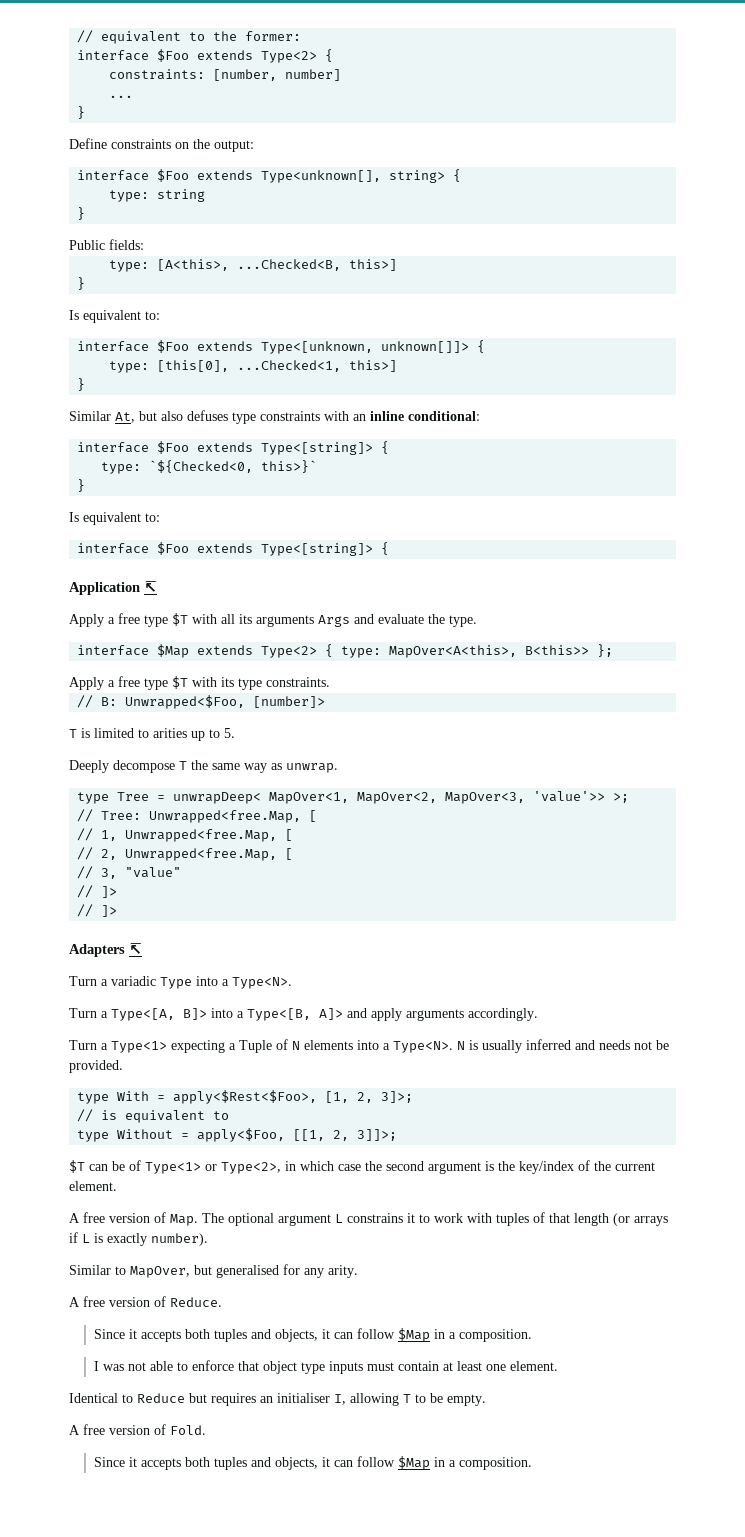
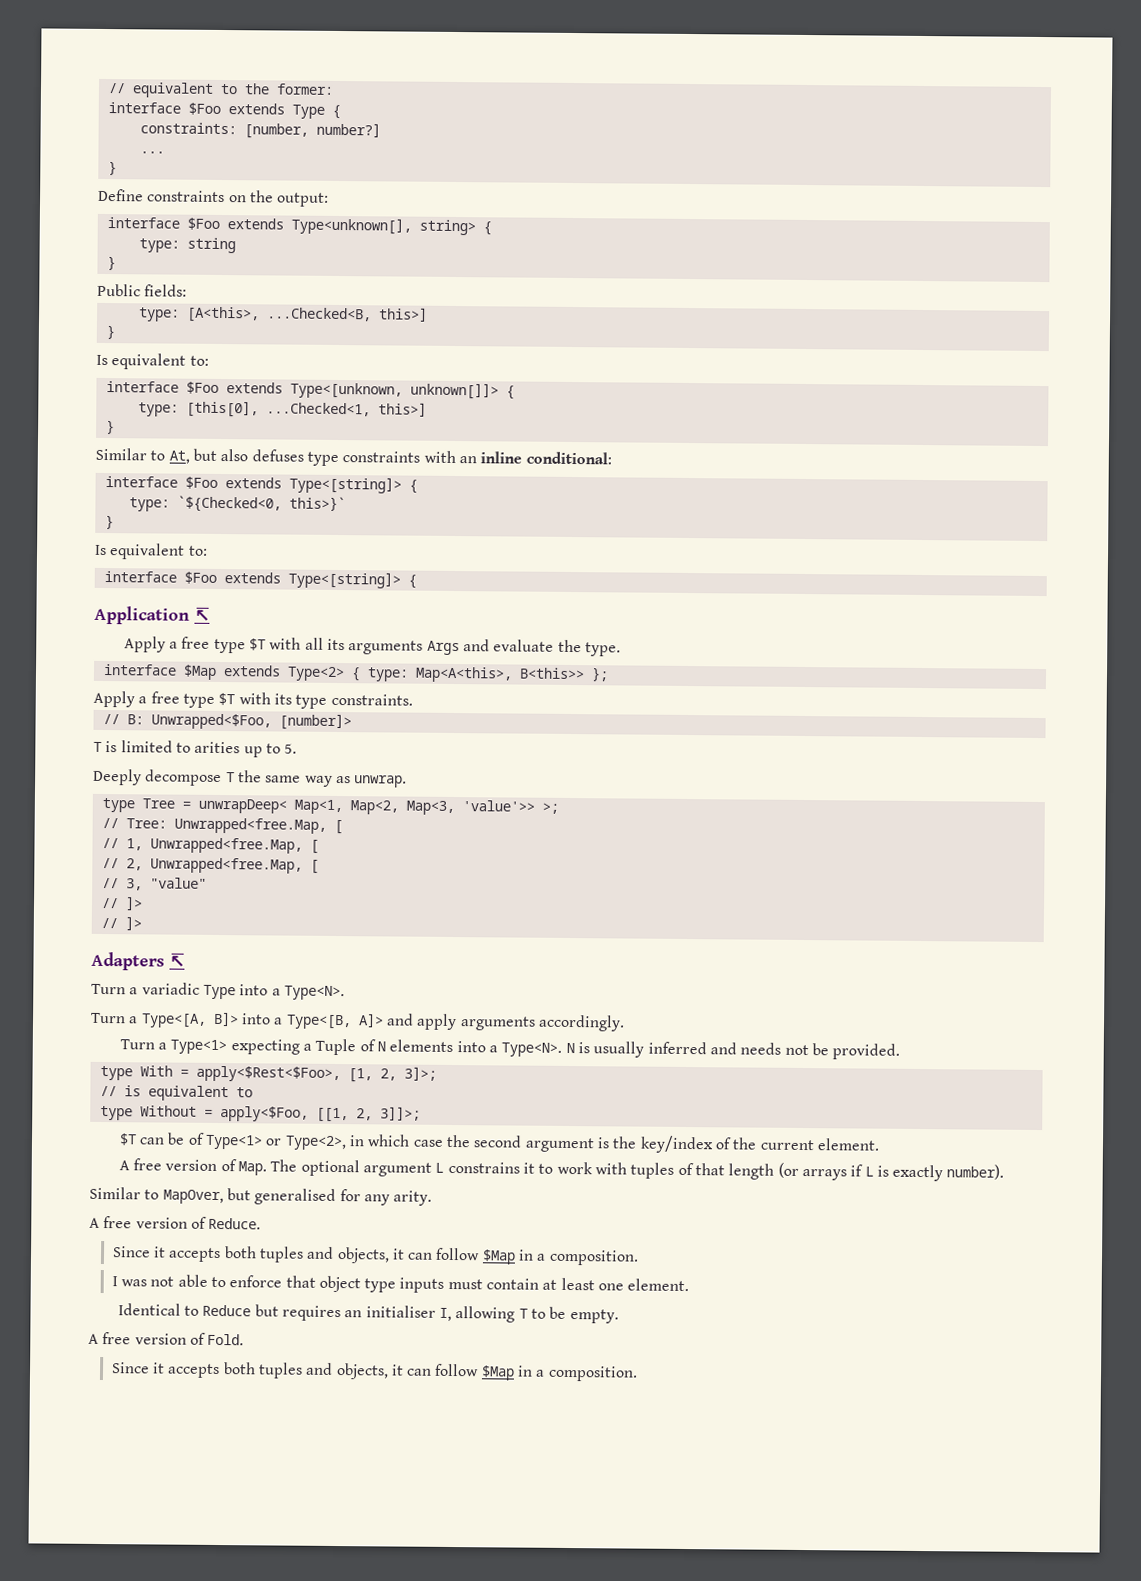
- interface $Foo extends Type<2> {
+ interface $Foo extends Type {
- constraints: [number, number]
+ constraints: [number, number?]
- Similar At, but also defuses type constraints with an inline conditional:
+ Similar to At, but also defuses type constraints with an inline conditional:
- interface $Map extends Type<2> { type: MapOver<A<this>, B<this>> };
+ interface $Map extends Type<2> { type: Map<A<this>, B<this>> };
- type Tree = unwrapDeep< MapOver<1, MapOver<2, MapOver<3, 'value'>> >;
+ type Tree = unwrapDeep< Map<1, Map<2, Map<3, 'value'>> >;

● ● ● ● ● ● ●

#### WORK REQUEST:
Transcribe exactly, starting at the line with "- constraints: [number, number]" and continuing through the last line of the data above; leave out all earlier lines.

#### SOLUTION:
- constraints: [number, number]
+ constraints: [number, number?]
- Similar At, but also defuses type constraints with an inline conditional:
+ Similar to At, but also defuses type constraints with an inline conditional:
- interface $Map extends Type<2> { type: MapOver<A<this>, B<this>> };
+ interface $Map extends Type<2> { type: Map<A<this>, B<this>> };
- type Tree = unwrapDeep< MapOver<1, MapOver<2, MapOver<3, 'value'>> >;
+ type Tree = unwrapDeep< Map<1, Map<2, Map<3, 'value'>> >;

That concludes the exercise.